Photosynth sa stupire e a Redmond sanno di aver creato qualcosa di buono. Lo sanno. Lo sanno al punto da poter usare il tutto come ariete per abbattere la coltre di diffidenza che è andata creandosi attorno al marchio. E la beffa verso il mondo Mac è tutta in una battuta ironica: «non siamo ancora abbastanza “cool” per girare anche su Mac». La promessa di una versione apposita rimane, ma per le prime prove è meglio una ribalta Windows-only, con XP e Vista unici invitati alla prima assoluta.

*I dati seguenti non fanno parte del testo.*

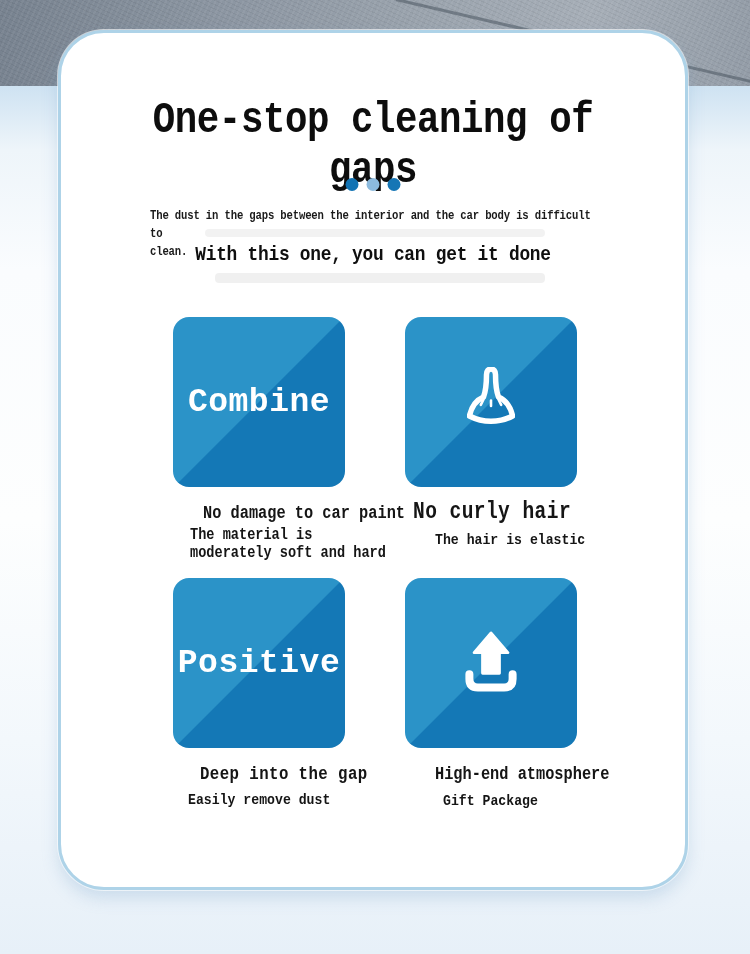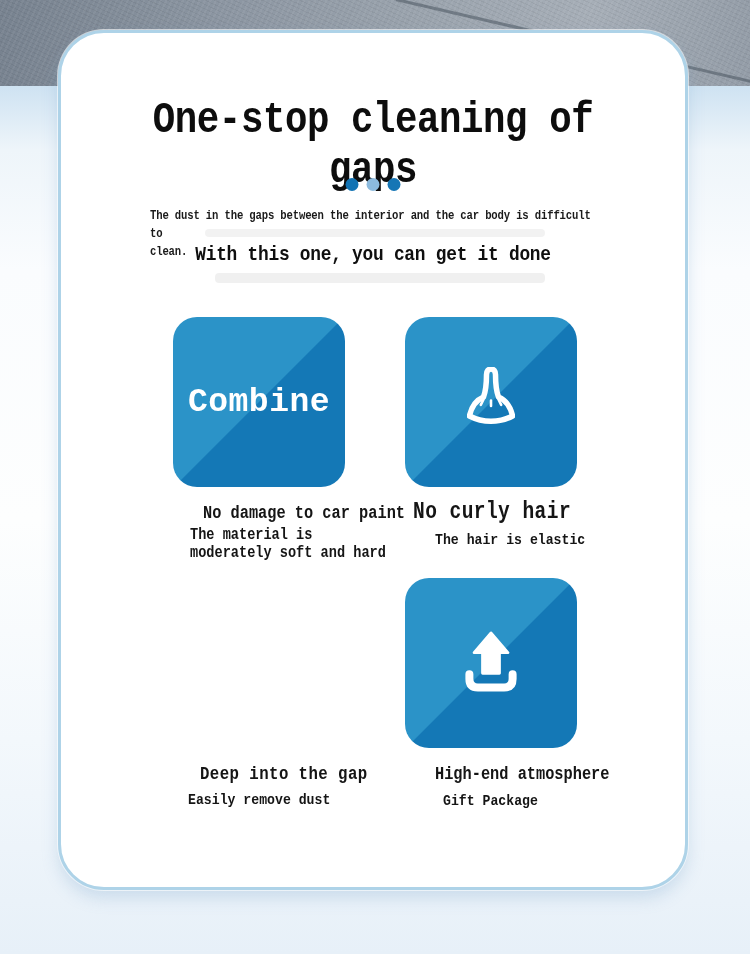--- a/index.html
+++ b/index.html
@@ -42,21 +42,21 @@
     position:absolute;left:89px;top:174px;margin:0;
     font-size:12.5px;line-height:18px;font-weight:bold;color:#1a1a1a;letter-spacing:-.2px;
     white-space:pre-line;transform:scaleX(.85);transform-origin:0 0;
   }
   .tagline{
     position:absolute;left:0;top:210px;width:100%;margin:0;text-align:center;
     font-size:21px;font-weight:bold;color:#0f0f0f;letter-spacing:-.3px;
     transform:scaleX(.85);transform-origin:center top;
   }
   .tile{
-    position:absolute;width:172px;height:170px;border-radius:24px;
+    position:absolute;width:172px;height:170px;border-radius:16px;
     background:linear-gradient(135deg,#2b93c8 49.7%,#1478b6 50.3%);
     display:flex;align-items:center;justify-content:center;
   }
   .t1{left:112px;top:284px}.t2{left:344px;top:284px}
   .t3{left:112px;top:545px}.t4{left:344px;top:545px}
   .tile-label{font-size:33px;font-weight:bold;color:#fff;letter-spacing:.5px;}
   .tile-icon{display:flex;align-items:center;justify-content:center;}
   .cap{
     position:absolute;margin:0;font-weight:bold;color:#151515;white-space:pre-line;
     transform:scaleX(.85);transform-origin:0 0;
@@ -104,20 +104,23 @@
         <svg width="48" height="70" viewBox="0 0 48 70" aria-hidden="true">
           <path d="M19.5 7.5 C19.5 3.8 21.4 2 24 2 C26.6 2 28.5 3.8 28.5 7.5
                    C28.5 17.5 29.4 24.5 31.5 30 C38.5 33 43.6 40 45.6 49
                    C32 56 16 56 2.4 49 C4.4 40 9.5 33 16.5 30
                    C18.6 24.5 19.5 17.5 19.5 7.5 Z" fill="none" stroke="#ffffff" stroke-width="5.5" stroke-linejoin="round"></path>
           <path d="M16.5 32.5 L13.8 37.8 M24 33.5 L24 39 M31.5 32.5 L34.2 37.8" fill="none" stroke="#ffffff" stroke-width="2.6" stroke-linecap="round"></path>
         </svg>
       </span>
     </div>
 
+    <div class="tile t3">
+      <span class="tile-label">Positive</span>
+    </div>
 
     <div class="tile t4">
       <span class="tile-icon">
         <svg width="62" height="68" viewBox="0 0 66 68" aria-hidden="true">
           <path d="M33 2 L51 23 L42 23 L42 45 L24 45 L24 23 L15 23 Z" fill="#ffffff" stroke="#ffffff" stroke-width="3" stroke-linejoin="round"></path>
           <path d="M10 46 L10 51 Q10 60 19 60 L47 60 Q56 60 56 51 L56 46" fill="none" stroke="#ffffff" stroke-width="8.5" stroke-linecap="round"></path>
         </svg>
       </span>
     </div>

Photosynth è un ottimo esempio di software-plus-service (definizione cara a Ray Ozzie) con cui il materiale depositato in locale va a combinarsi nelle capacità permesse da un servizio remoto (20Gb di repository offerti di default). L’utilità è quella di una magica composizione fotografica utile a mettere assieme piccole gallerie aventi medesimo soggetto, il tutto in un collage dinamico che permette una ricostruzione 3D dell’ambiente permettendo una visione a tutto tondo. Photosynth, insomma, ricostruisce tanto un panorama quanto una serie di scatti concentrici, permettendo di avere una visione di insieme più completa su un certo ambiente o oggetto.